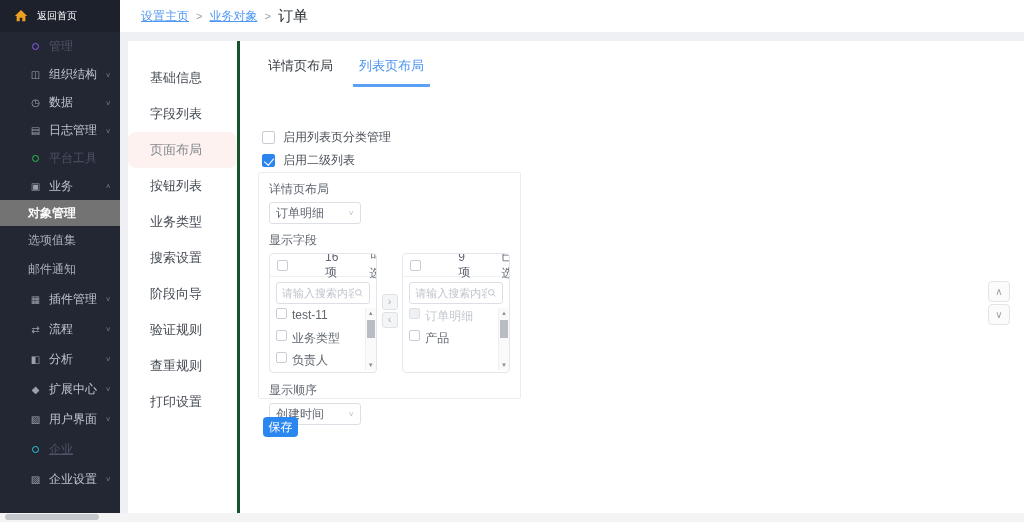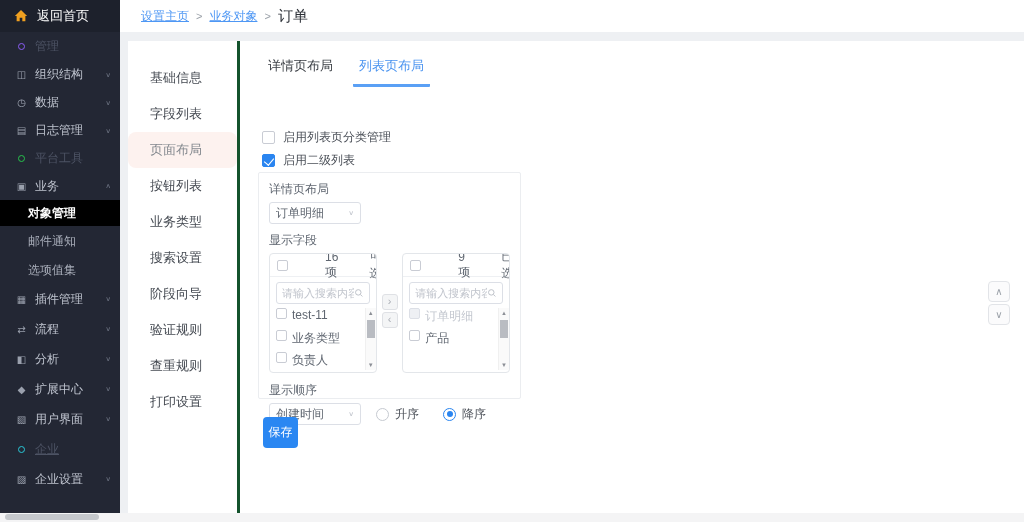"返回首页" .side-home { font-size: 13px -> 10px }
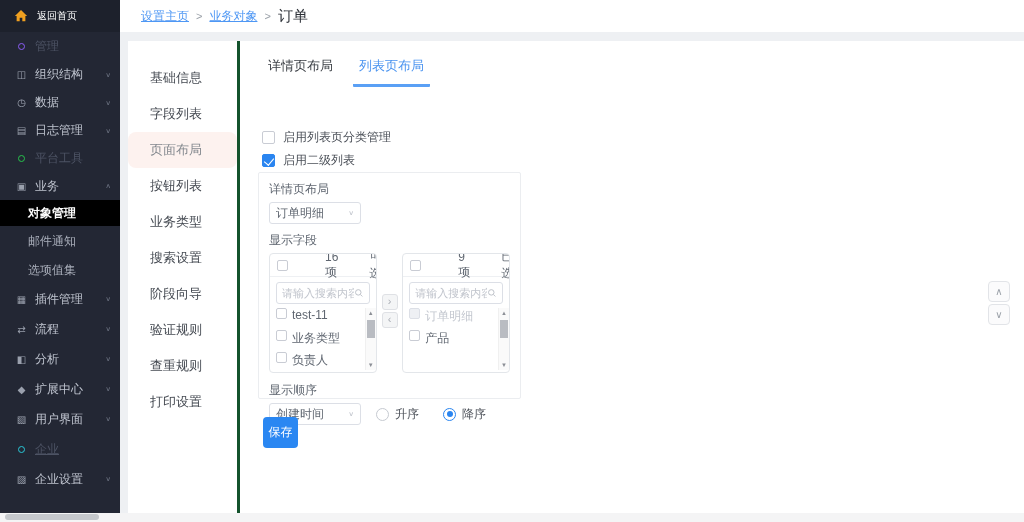"管理" .side-item { padding: 0 9px 0 15px -> 0 9px 0 29px }
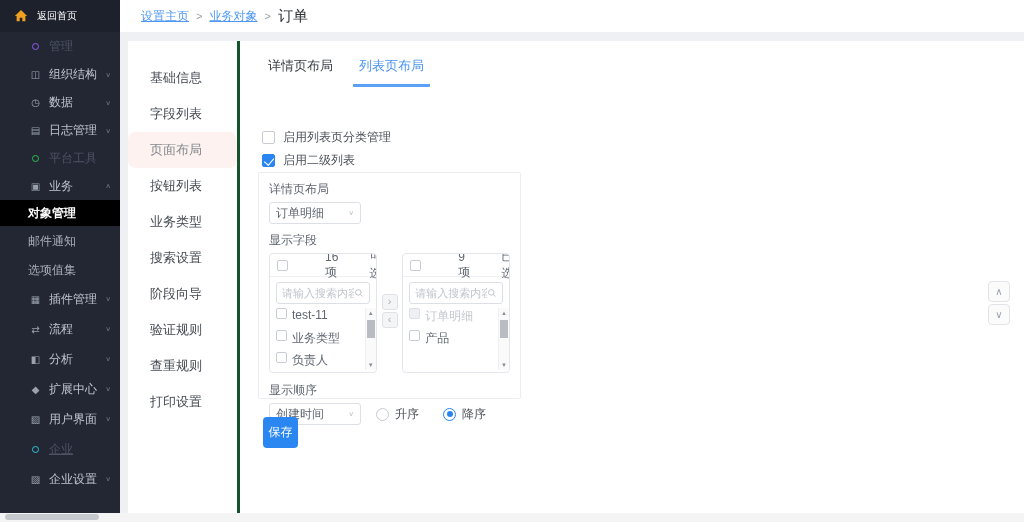"对象管理" .side-item.active { background: #000000 -> #737373 }
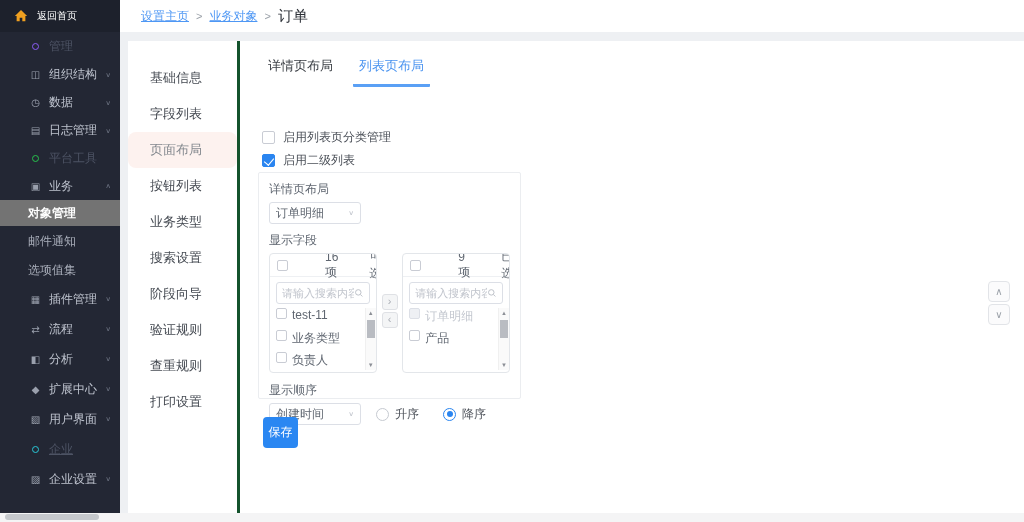"邮件通知" div.side-item { order: before "选项值集" -> after "选项值集" }
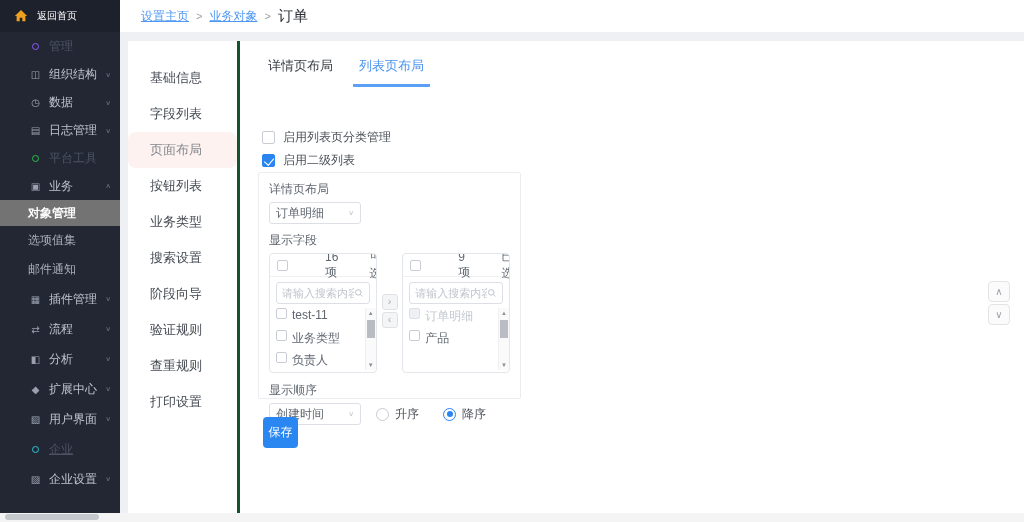"升序" div.radio-group { html: <div> <span></span> <span>升序</span> <span></span> <span>降序</span> </div> -> none }
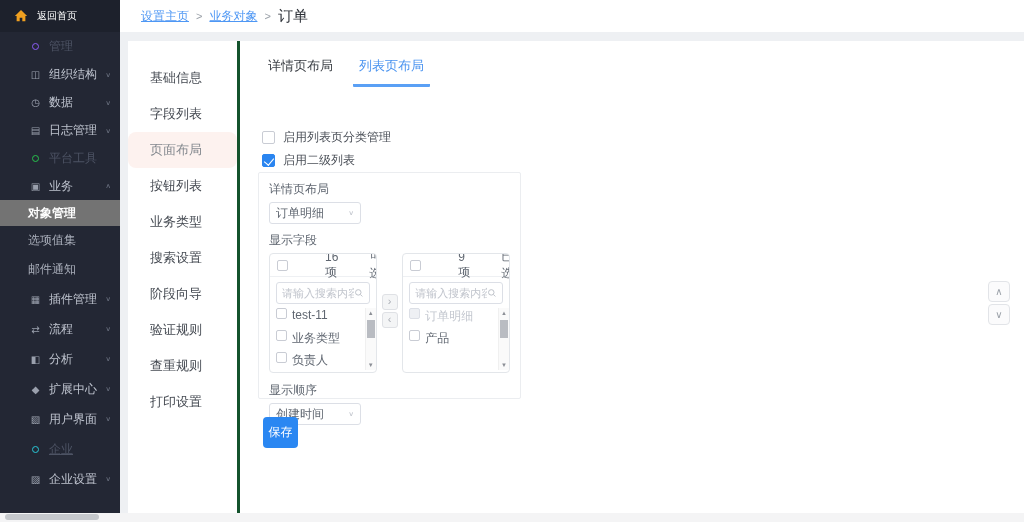"保存" .save-btn { height: 31px -> 20px }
● ● ● ●
Work instruction =
With the pictures excluded, transcribe word for word only the lines from the one containing "padding: 0 9px" through the last line of the records.

Answer =
"管理" .side-item { padding: 0 9px 0 15px -> 0 9px 0 29px }
"对象管理" .side-item.active { background: #000000 -> #737373 }
"邮件通知" div.side-item { order: before "选项值集" -> after "选项值集" }
"升序" div.radio-group { html: <div> <span></span> <span>升序</span> <span></span> <span>降序</span> </div> -> none }
"保存" .save-btn { height: 31px -> 20px }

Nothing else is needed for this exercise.